Confused, I would urge you to take it slow. Right now your are a boiling pot of emotions and what makes sense to you now will seem irrational few month from now. You are going to go through the RAINBOW of emotions, from love, to hate, to hurt, to anger and every time you will act differently.

Do no use words like forgive, move past this or anything similar to this at this time. There is a time and place for this and few days after DDay is not that time. When this happened to me, I told her and everybody there were no guarantees and that the only thing I promised is that I would not make any decision for 6 month and in the mean time try to work on the marriage.

Right now, your WW needs to understand the depth of the situation and that she destroyed the marriage -- if you choose to reconcile that should be treated as a gift not as a given.

First and foremost, decide what you want to do in a short term (don't make any long term plans). Do you want to reconcile or do you want to separate.

Assuming you want to reconcile, very short term until the fog lifts here is what you need to do:

1. Make marriage a good place to be

2. Make marriage a difficult to leave

3. Stay calm (can be very difficult) and take care of yourself

Your next task should be to get

1. Get full story (level of detail up to you) but context and all that happened is a MUST. It will be painful and she will lie / gaslight you but you must get all of it. The reason for that is that your mind will fill in the blanks and it will be worse than the truth. Also any new information disclosed after healing has started will reset you back to DDay #1.
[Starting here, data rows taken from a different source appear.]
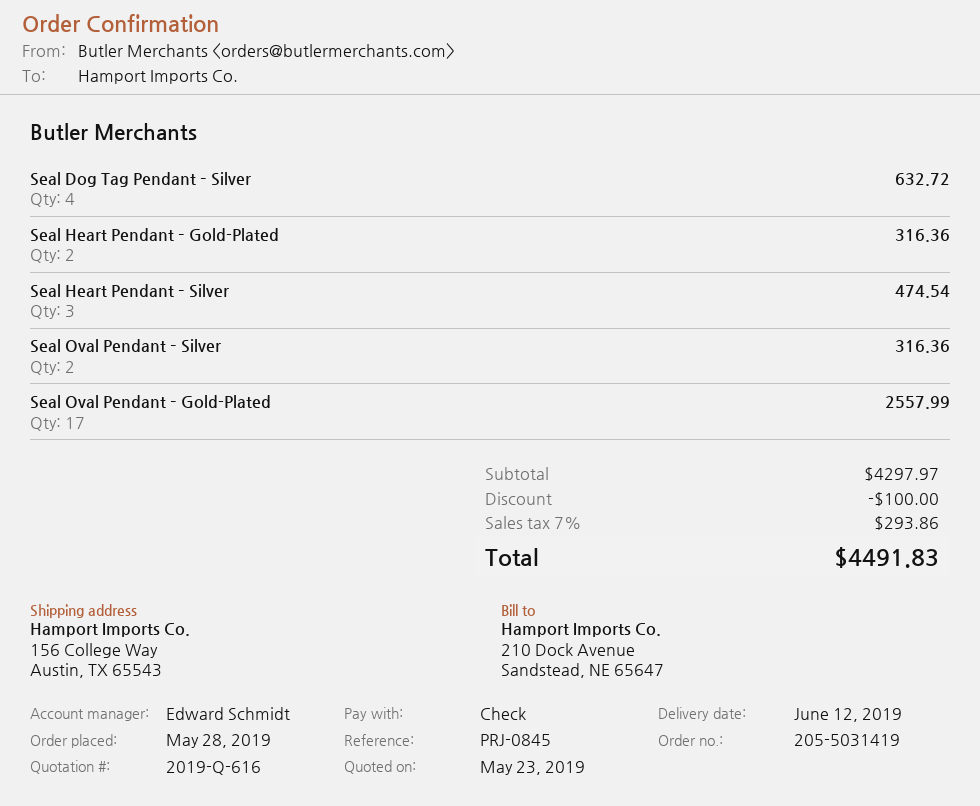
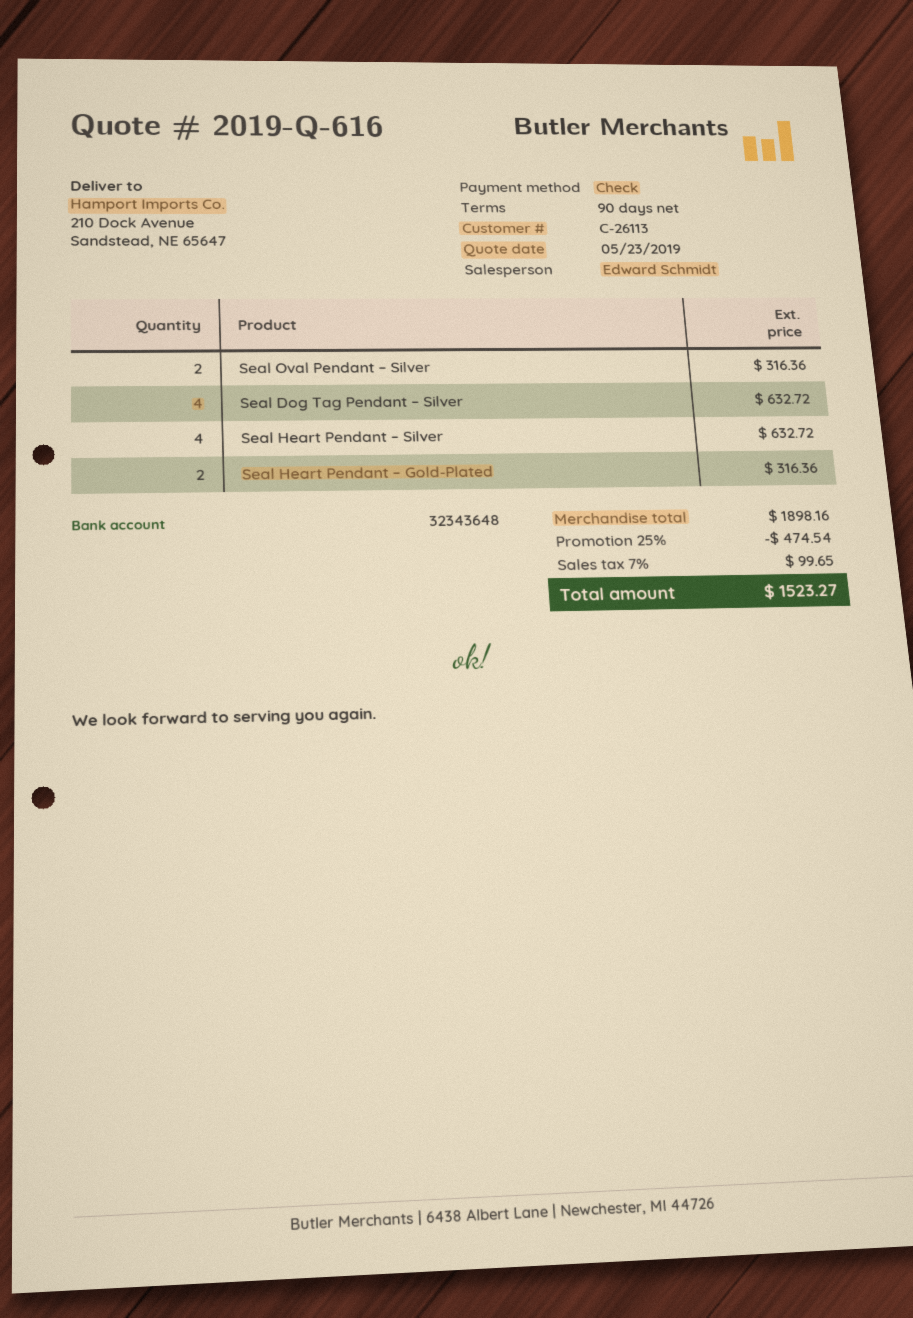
ship to: 156 College Way, Austin, TX 65543 -> 210 Dock Avenue, Sandstead, NE 65647
Seal Heart Pendant – Silver: 3 for 474.54 -> 4 for 632.72
Seal Oval Pendant – Gold-Plated: 17 for 2557.99 -> none
subtotal: 4297.97 -> 1898.16
discount: 100.00 -> 474.54
tax: 7% = 293.86 -> 7% = 99.65
total: 4491.83 -> 1523.27

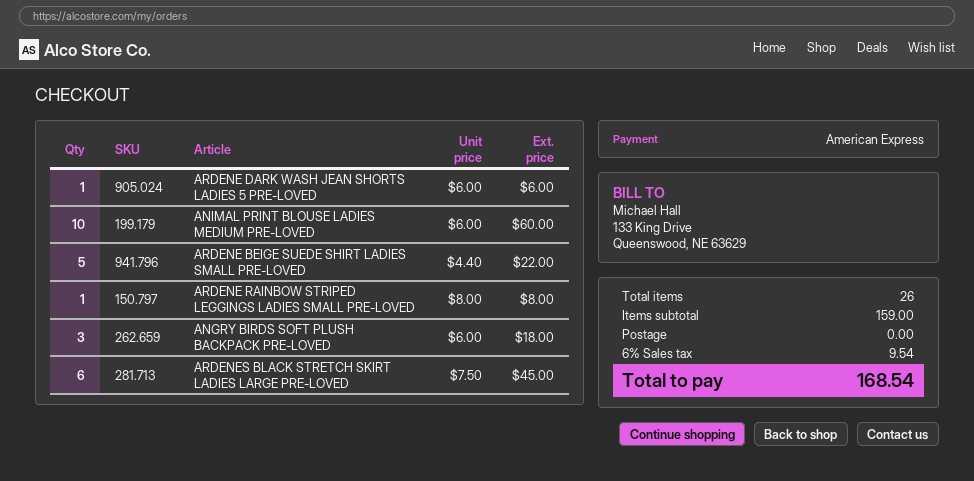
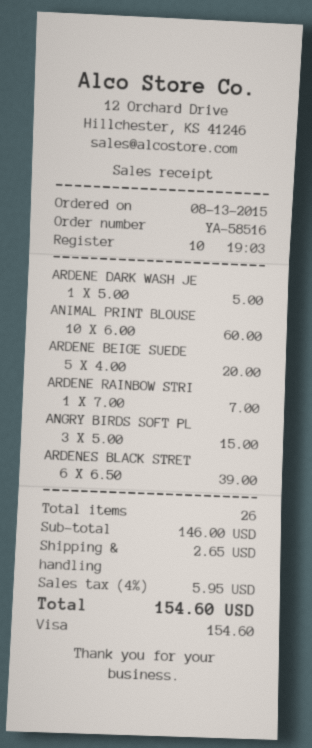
payment method: American Express -> Visa
ARDENE DARK WASH JEAN SHORTS LADIES 5 PRE-LOVED: 1 x 6.00 = 6.00 -> 1 x 5.00 = 5.00
ARDENE BEIGE SUEDE SHIRT LADIES SMALL PRE-LOVED: 5 x 4.40 = 22.00 -> 5 x 4.00 = 20.00
ARDENE RAINBOW STRIPED LEGGINGS LADIES SMALL PRE-LOVED: 1 x 8.00 = 8.00 -> 1 x 7.00 = 7.00
ANGRY BIRDS SOFT PLUSH BACKPACK PRE-LOVED: 3 x 6.00 = 18.00 -> 3 x 5.00 = 15.00
ARDENES BLACK STRETCH SKIRT LADIES LARGE PRE-LOVED: 6 x 7.50 = 45.00 -> 6 x 6.50 = 39.00
subtotal: 159.00 -> 146.00
shipping: 0.00 -> 2.65
tax: 6% = 9.54 -> 4% = 5.95
total: 168.54 -> 154.60

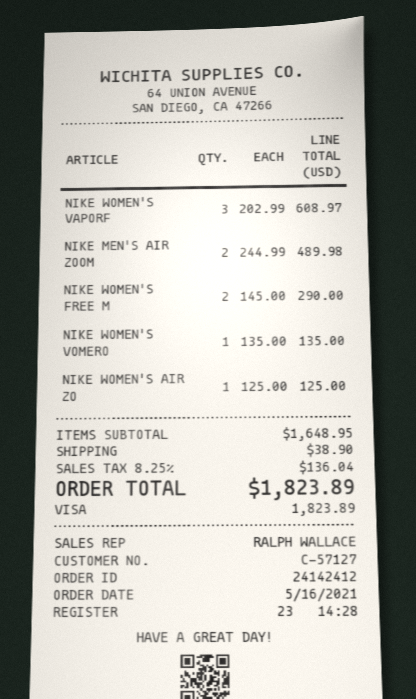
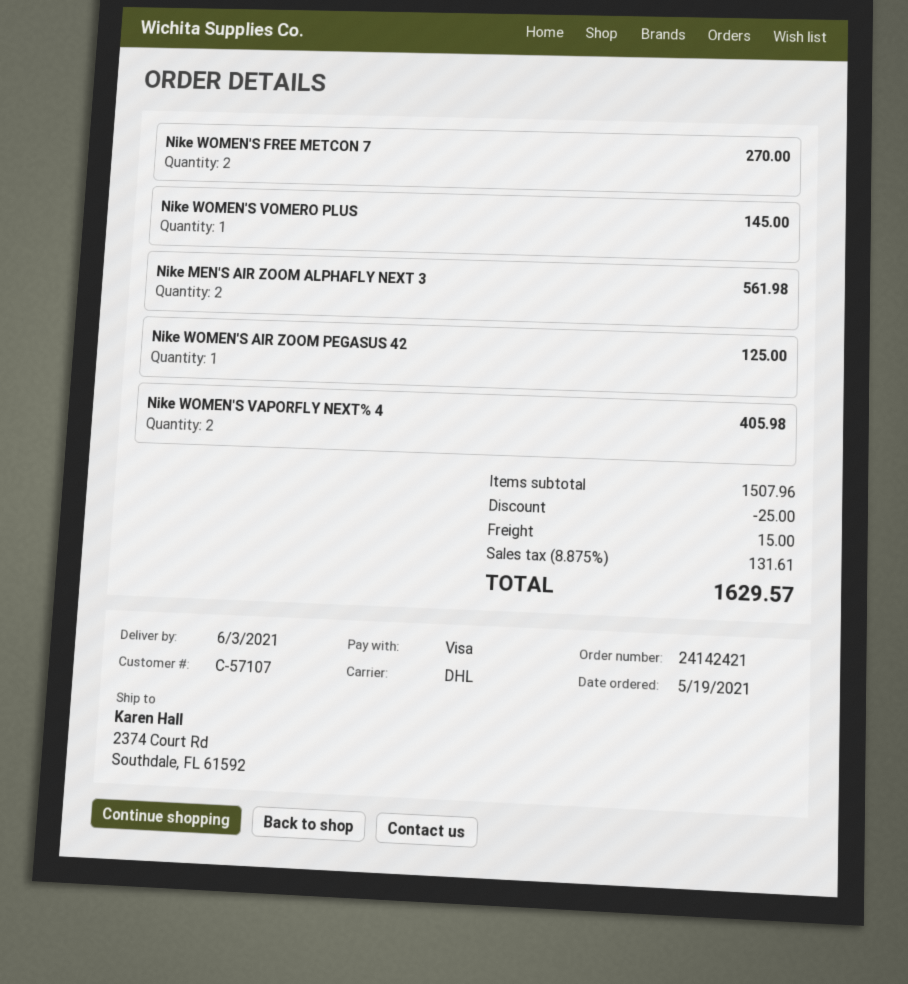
order number: 24142412 -> 24142421
order date: 2021-05-16 -> 2021-05-19
customer number: C-57127 -> C-57107
NIKE WOMEN'S VAPORF: 3 for 608.97 -> 2 for 405.98
NIKE MEN'S AIR ZOOM: 2 for 489.98 -> 2 for 561.98
NIKE WOMEN'S FREE M: 2 for 290.00 -> 2 for 270.00
NIKE WOMEN'S VOMERO: 1 for 135.00 -> 1 for 145.00
subtotal: 1648.95 -> 1507.96
discount: none -> 25.00
shipping: 38.90 -> 15.00
tax: 8.25% = 136.04 -> 8.875% = 131.61
total: 1823.89 -> 1629.57

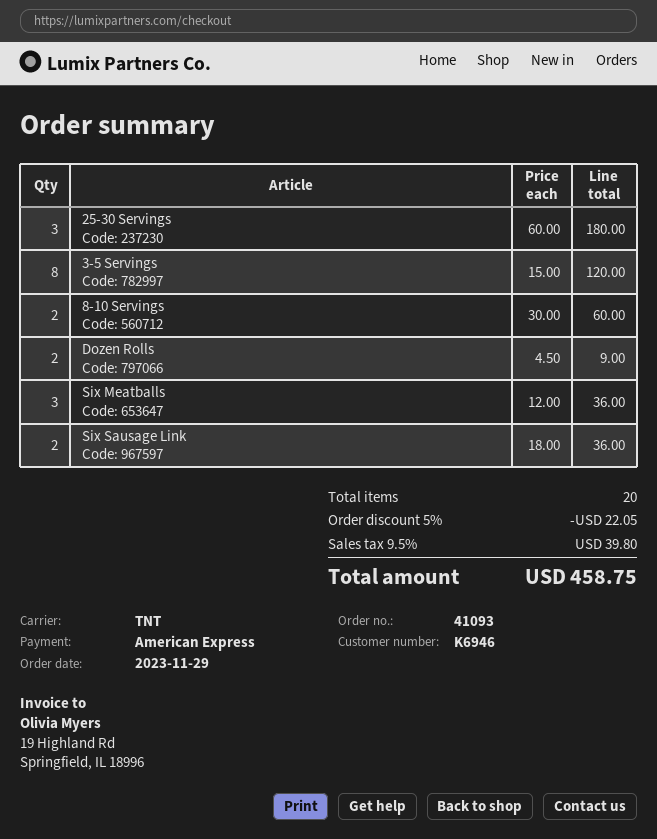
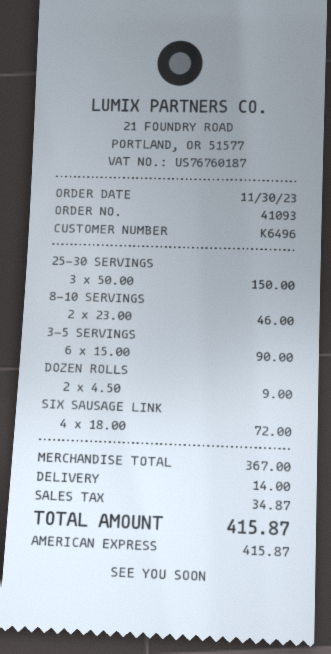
order date: 2023-11-29 -> 2023-11-30
customer number: K6946 -> K6496
25-30 Servings: 3 x 60.00 = 180.00 -> 3 x 50.00 = 150.00
3-5 Servings: 8 x 15.00 = 120.00 -> 6 x 15.00 = 90.00
8-10 Servings: 2 x 30.00 = 60.00 -> 2 x 23.00 = 46.00
Six Meatballs: 3 x 12.00 = 36.00 -> none
Six Sausage Link: 2 x 18.00 = 36.00 -> 4 x 18.00 = 72.00
discount: 5% = 22.05 -> none
shipping: none -> 14.00
tax: 39.80 -> 34.87
total: 458.75 -> 415.87

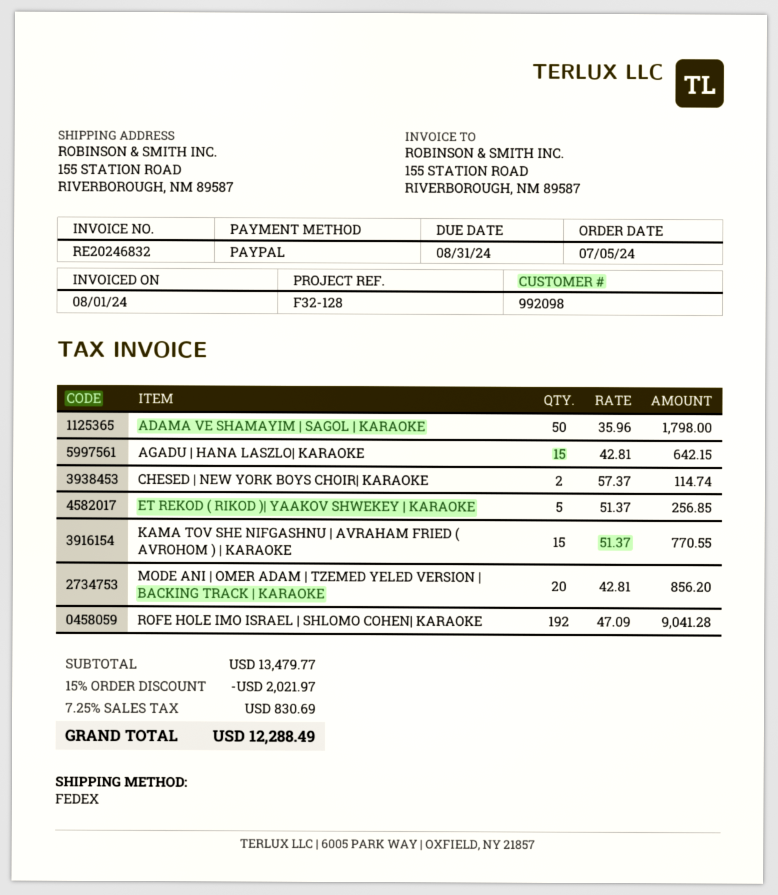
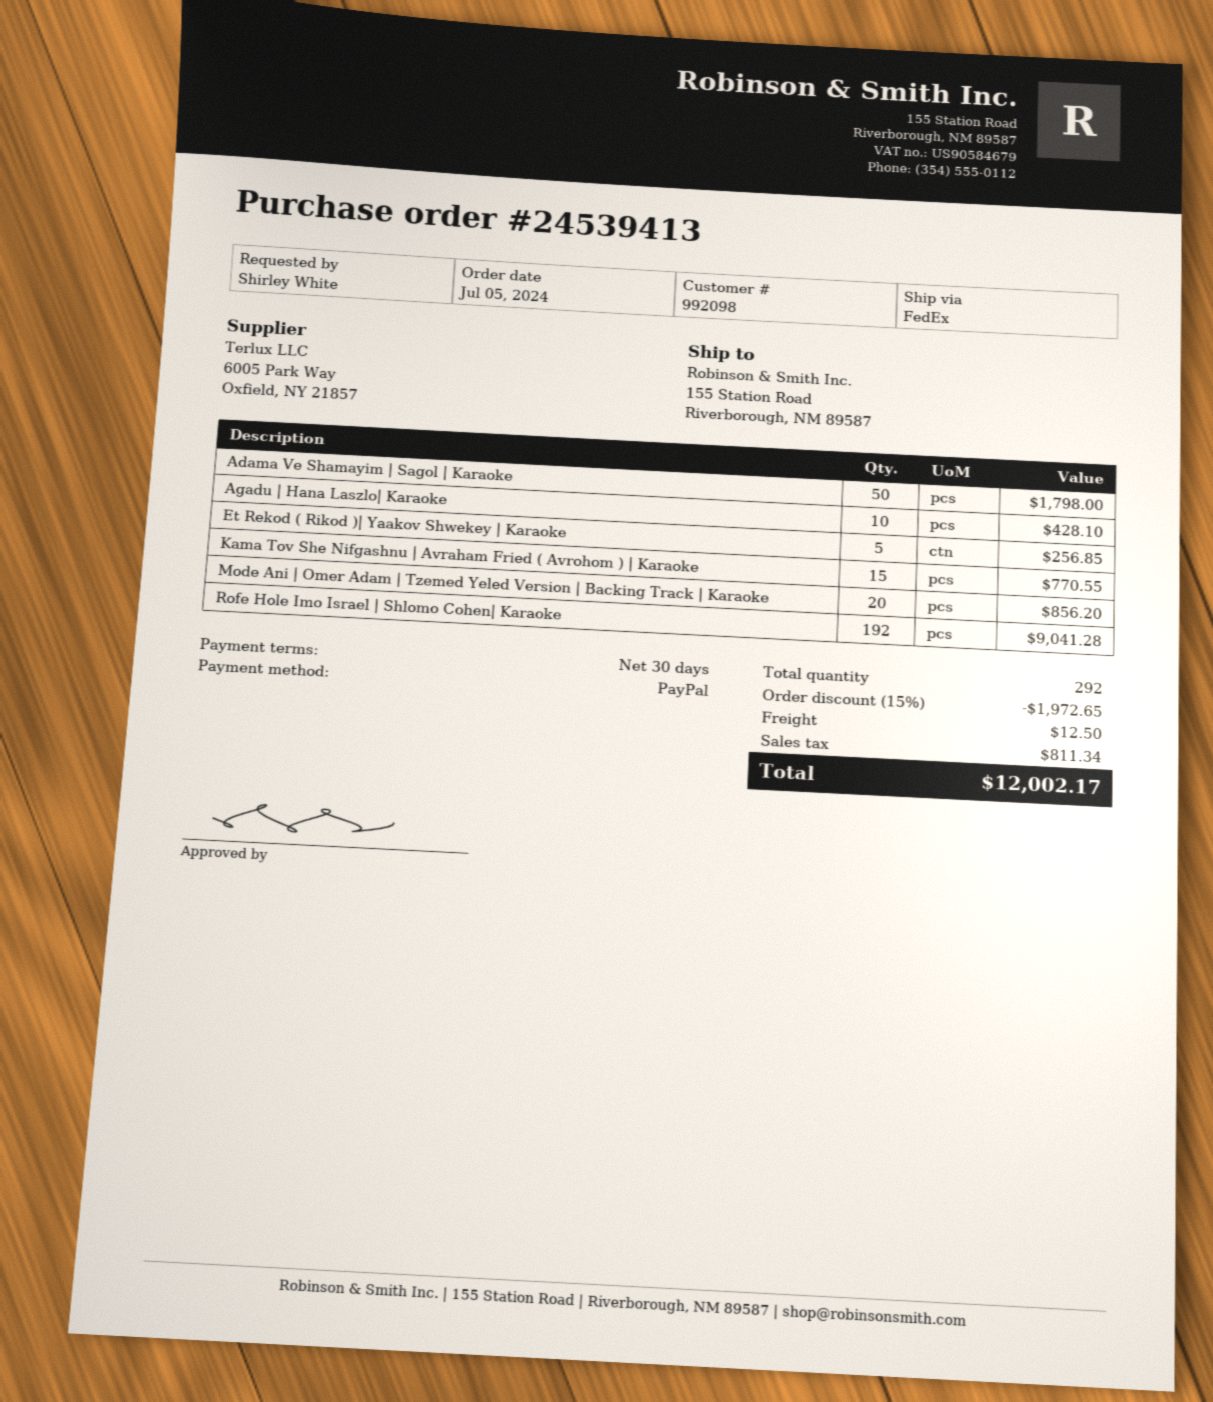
AGADU | HANA LASZLO| KARAOKE: 15 for 642.15 -> 10 for 428.10
CHESED | NEW YORK BOYS CHOIR| KARAOKE: 2 for 114.74 -> none
discount: 15% = 2021.97 -> 15% = 1972.65
shipping: none -> 12.50
tax: 830.69 -> 811.34
total: 12288.49 -> 12002.17

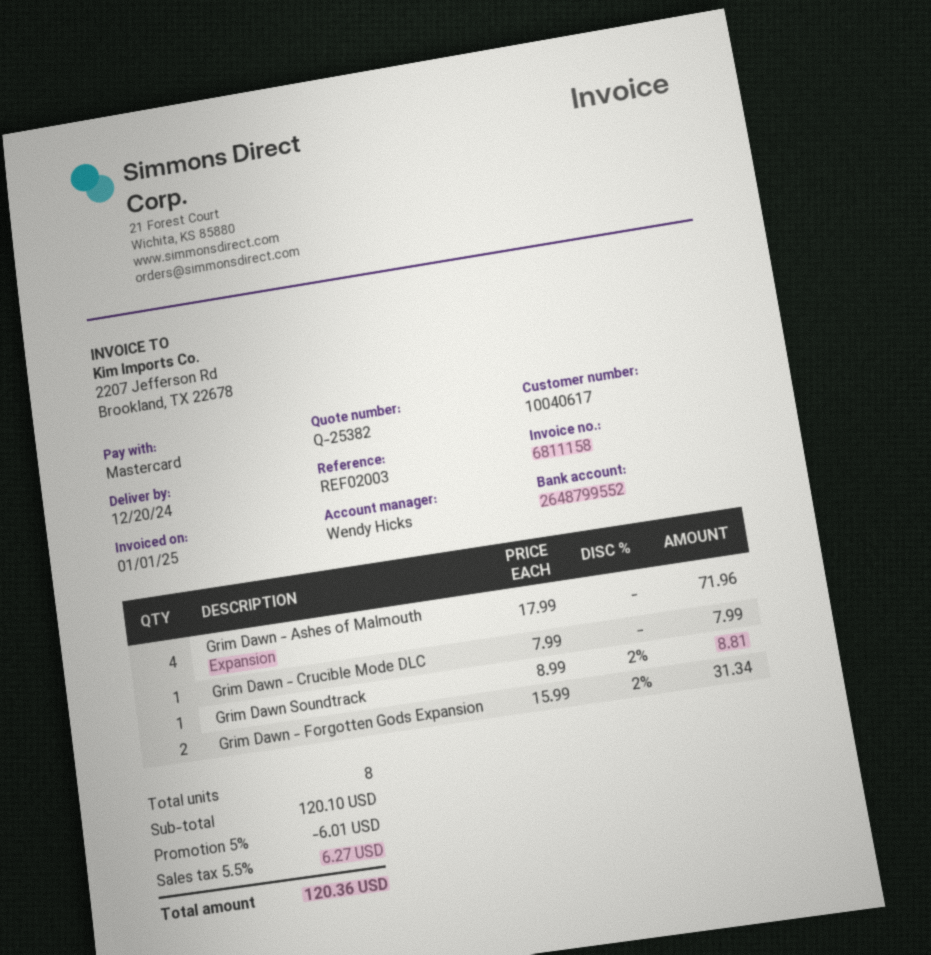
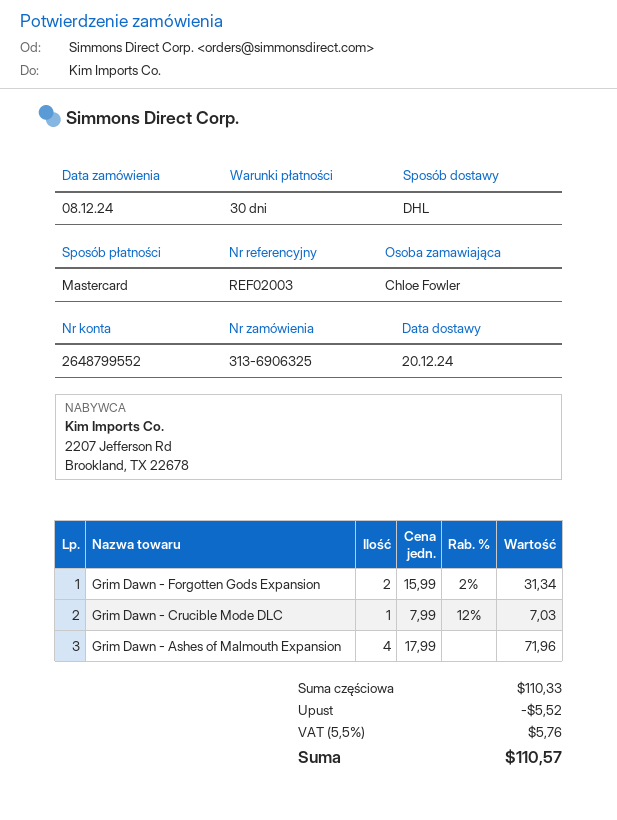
Grim Dawn - Crucible Mode DLC: 1 x 7.99 = 7.99 -> 1 x 7.99 - 12% = 7.03
Grim Dawn Soundtrack: 1 x 8.99 - 2% = 8.81 -> none
subtotal: 120.10 -> 110.33
discount: 6.01 -> 5.52
tax: 5.5% = 6.27 -> 5.5% = 5.76
total: 120.36 -> 110.57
2. Lift the fog / shatter the fantasy world. There are many ways to do this but in your case I would recommend transparency (it has other benefits too). Don't keep the affair secret -- you did nothing wrong. Expose it. Expose it to her parents, your parents, Military (VERY IMPORTANT), a few trusted mutual friends. The shock will help snap your wife back to reality -- that what saved my WW from her fantasy.

By exposing this to Military it will pit your WW vs her MOM and create feelings of hate between them. It is very important because that would reinforce the NC.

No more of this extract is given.